It is planned in PostgreSQL 9.2 to have support for cascading replication, which is the ability to add slaves under other slaves. In 9.2, slave-slave connections are only asynchronous.

This feature has been introduced by this commit.
commit 5286105800c7d5902f98f32e11b209c471c0c69c
Author: Simon Riggs
Date: Tue Jul 19 03:40:03 2011 +0100
 
Cascading replication feature for streaming log-based replication.
Standby servers can now have WALSender processes, which can work with
either WALReceiver or archive_commands to pass data. Fully updated
docs, including new conceptual terms of sending server, upstream and
downstream servers. WALSenders terminated when promote to master.
 
Fujii Masao, review, rework and doc rewrite by Simon Riggs

So let’s try to use it with the following configuration.

Cascading replication graph

Data files of master, slaves and archive folder are located in $HOME/bin/postgres.
You need to checkout the master branch of PostgreSQL GIT to try this feature.

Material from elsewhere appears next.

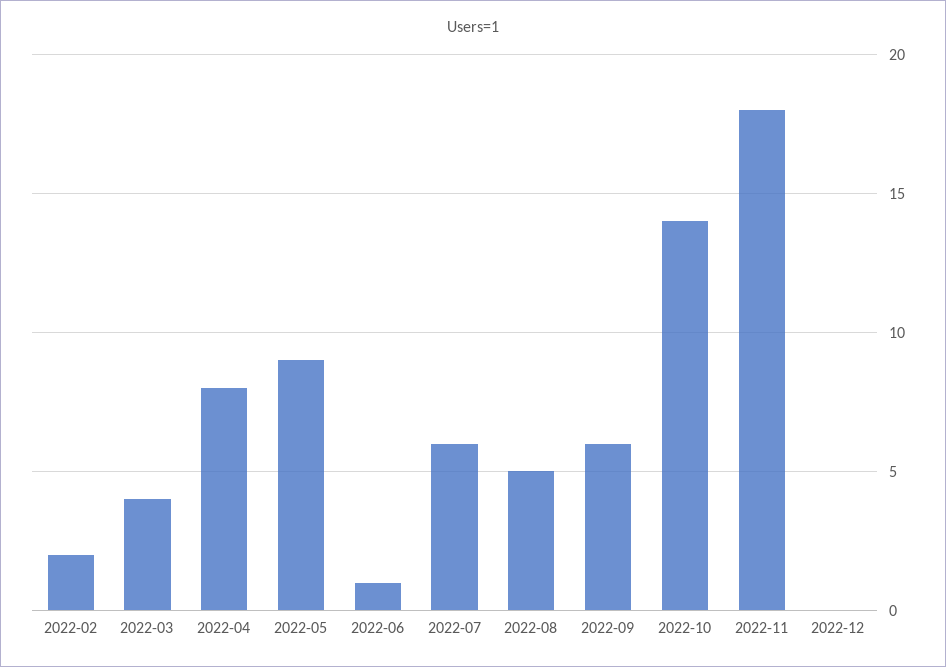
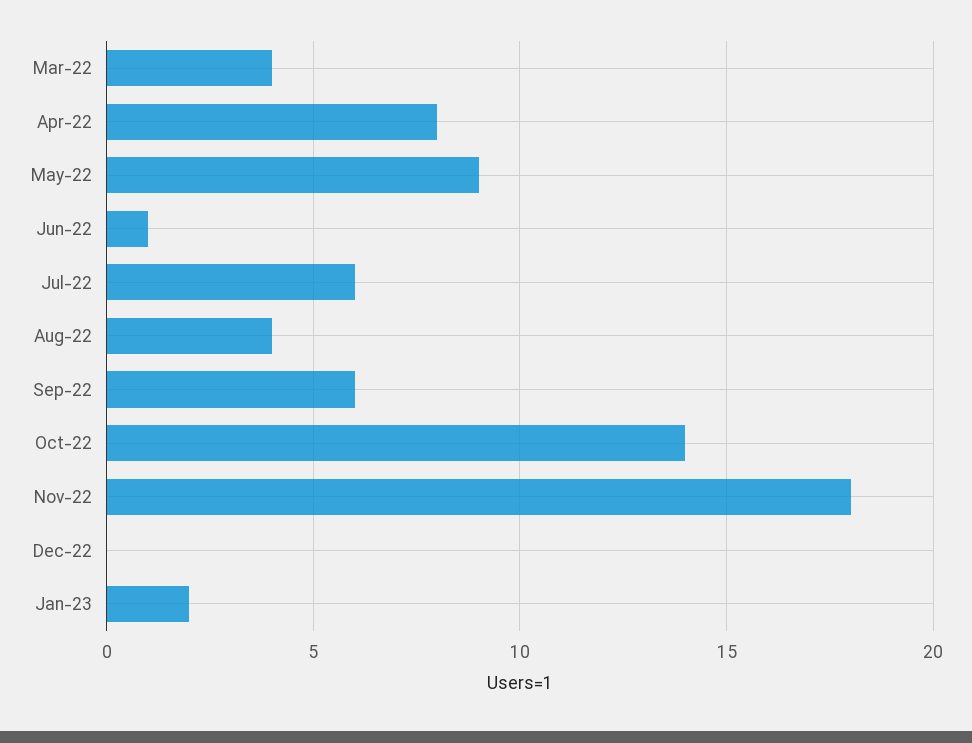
2022-02: 2 -> none
2022-08: 5 -> 4
Jan-23: none -> 2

The settings are pretty similar to what you can find here.
However, you have to take care of the following settings in postgresql.conf:

  • Master
    wal_level = hot_standby
    archive_mode = on
    archive_command = 'cp -i %p $HOME/bin/postgres/archive/%f'
    max_wal_senders = 10
  • Slave 1
    hot_standby = on
    port = 15432
  • Slave 2
    hot_standby = on
    port = 15433
  • Slave 1-1
    hot_standby = on
    port = 25432
  • Slave 1-2
    hot_standby = on
    port = 25433

You can setup slave1, and slave2 as synchronously with master by using synchronous_standby_names in postgresql.conf of master.
This is set a little bit later after initializing the master backup.

You need to change recovery.conf of slave 1 and slave 2 with those parameters:
standby_mode = on
primary_conninfo = 'host=localhost port=5432 application_name=$SLAVE_NAME'
restore_command = 'cp -i $HOME/bin/postgres/archive/%f %p'

$SLAVE_NAME being slave1 for slave 1, and slave2 for slave 2.

Then as, slave 1-1 and 1-2 have to connect to slave 1, use the same values as above for standby_mode and restore_command, but setup primary_conninfo like this:
primary_conninfo = 'host=localhost port=15432 application_name=$SLAVE_NAME'
$SLAVE_NAME being slave11 for slave 1-1, and slave12 for slave 1-2.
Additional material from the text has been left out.